** Opening RECORDS PROVIDED block **

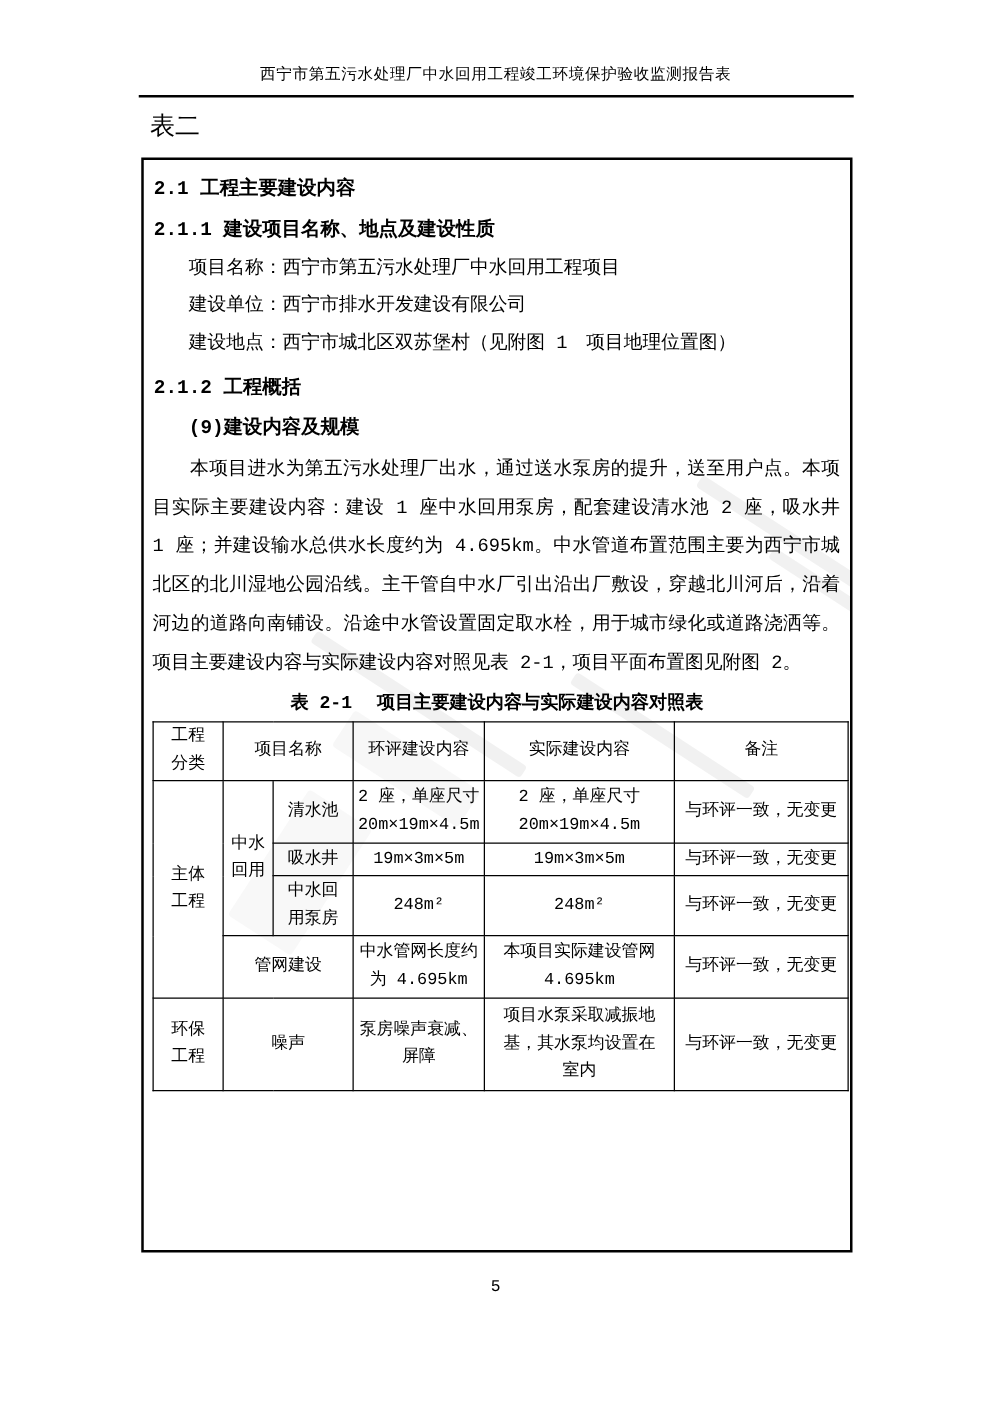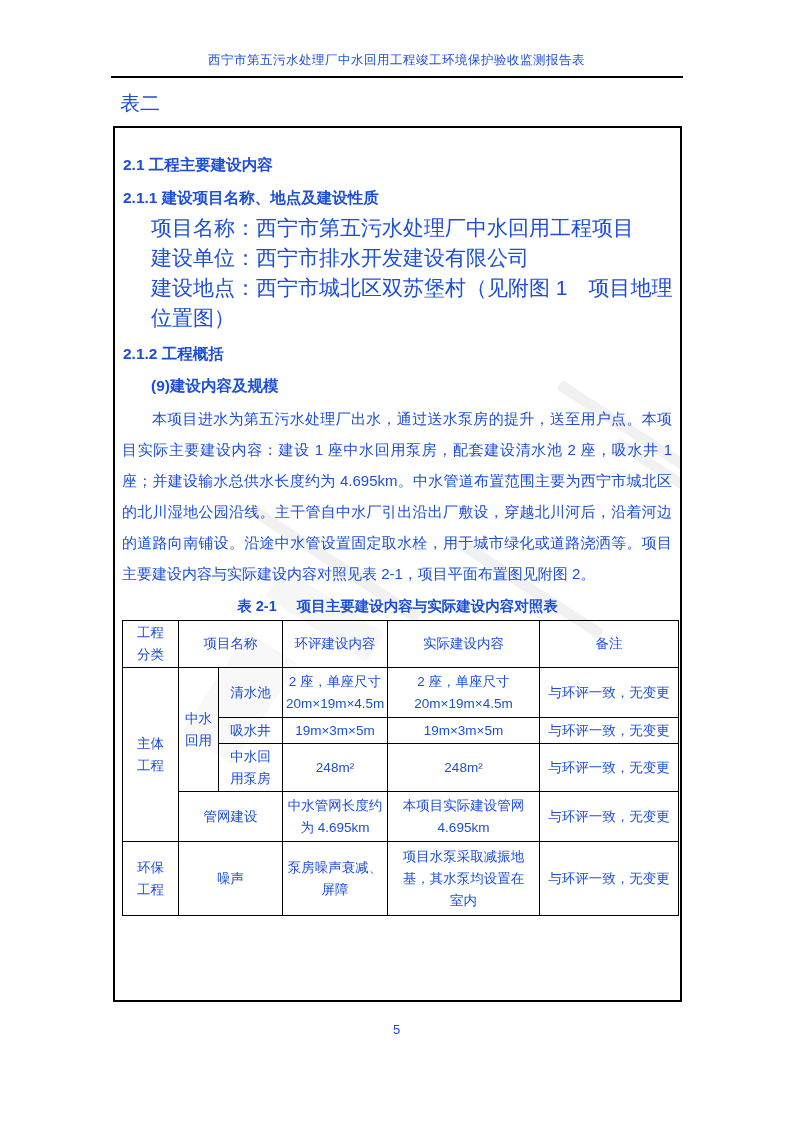--- a/index.html
+++ b/index.html
@@ -8,8 +8,8 @@
     position:relative;
     width:793px; height:1122px;
     background:#ffffff;
-    font-family:Liberation Sans, sans-serif;
-    color:#1d4ed8;
+    font-family:Liberation Mono, monospace;
+    color:#000000;
     overflow:hidden;
   }
   .running-header {

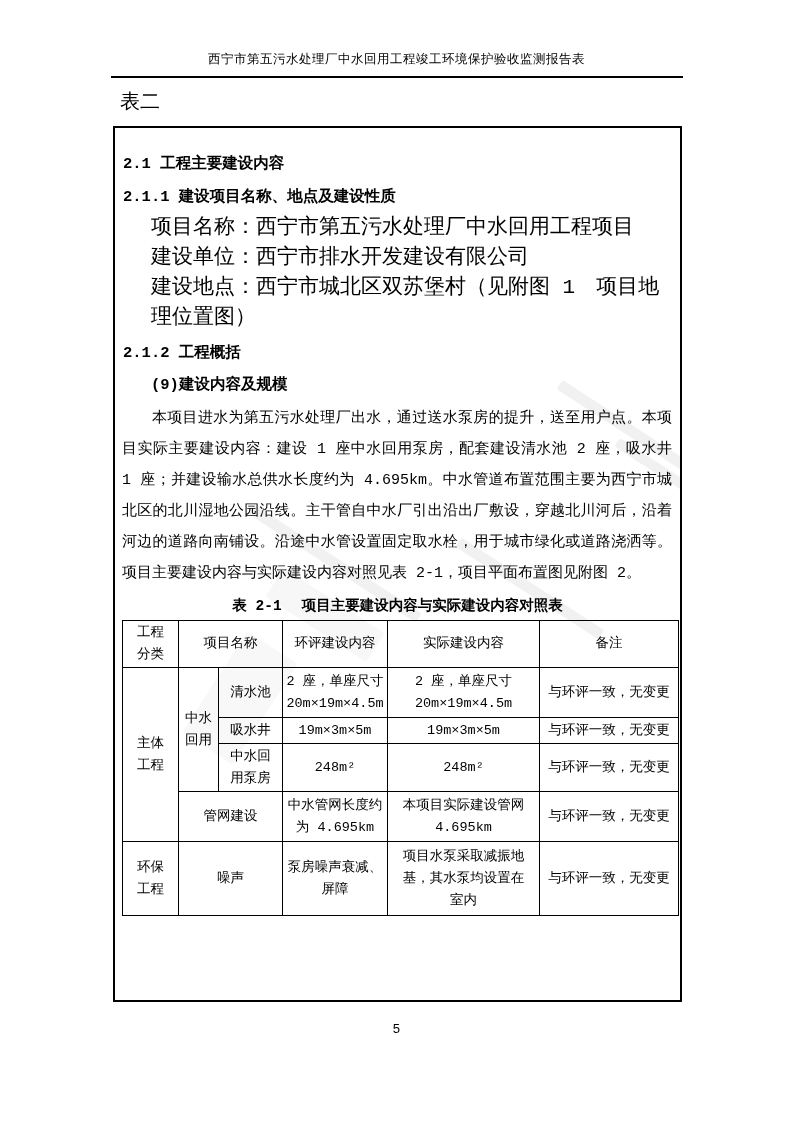--- a/index.html
+++ b/index.html
@@ -35,7 +35,7 @@
     width:569px;
     height:876px;
     border:2px solid #000;
-    padding:19px 6px 0 6px;
+    padding:6px 6px 0 6px;
     overflow:hidden;
   }
   .sec-h1 {

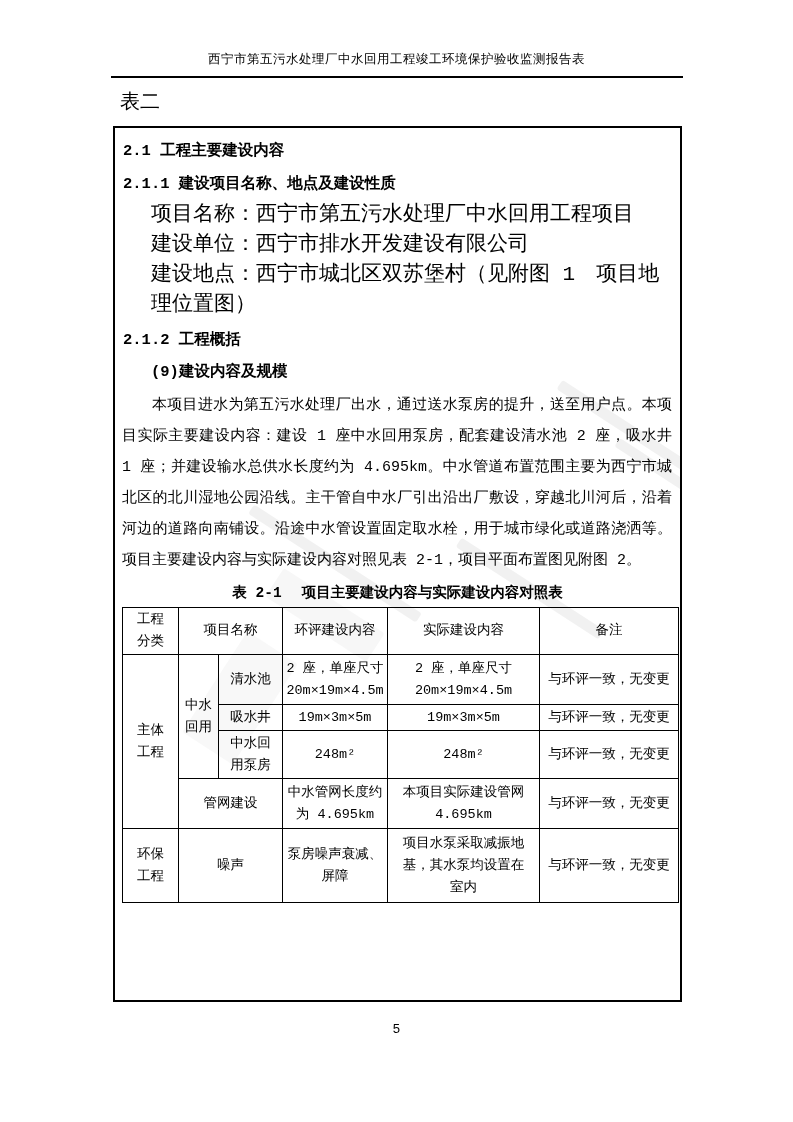--- a/index.html
+++ b/index.html
@@ -52,7 +52,7 @@
   }
   .info-line {
     margin-left:30px;
-    font-size:21px;
+    font-size:15px;
     line-height:30px;
   }
   .info-block { margin-top:3px; }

** Closing RECORDS PROVIDED block **

PROBLEM TO WORK ON =
Please copy out each line in the entries that mentions the string "width".

RESPONSE TO THE TASK =
     width:793px; height:1122px;
     width:569px;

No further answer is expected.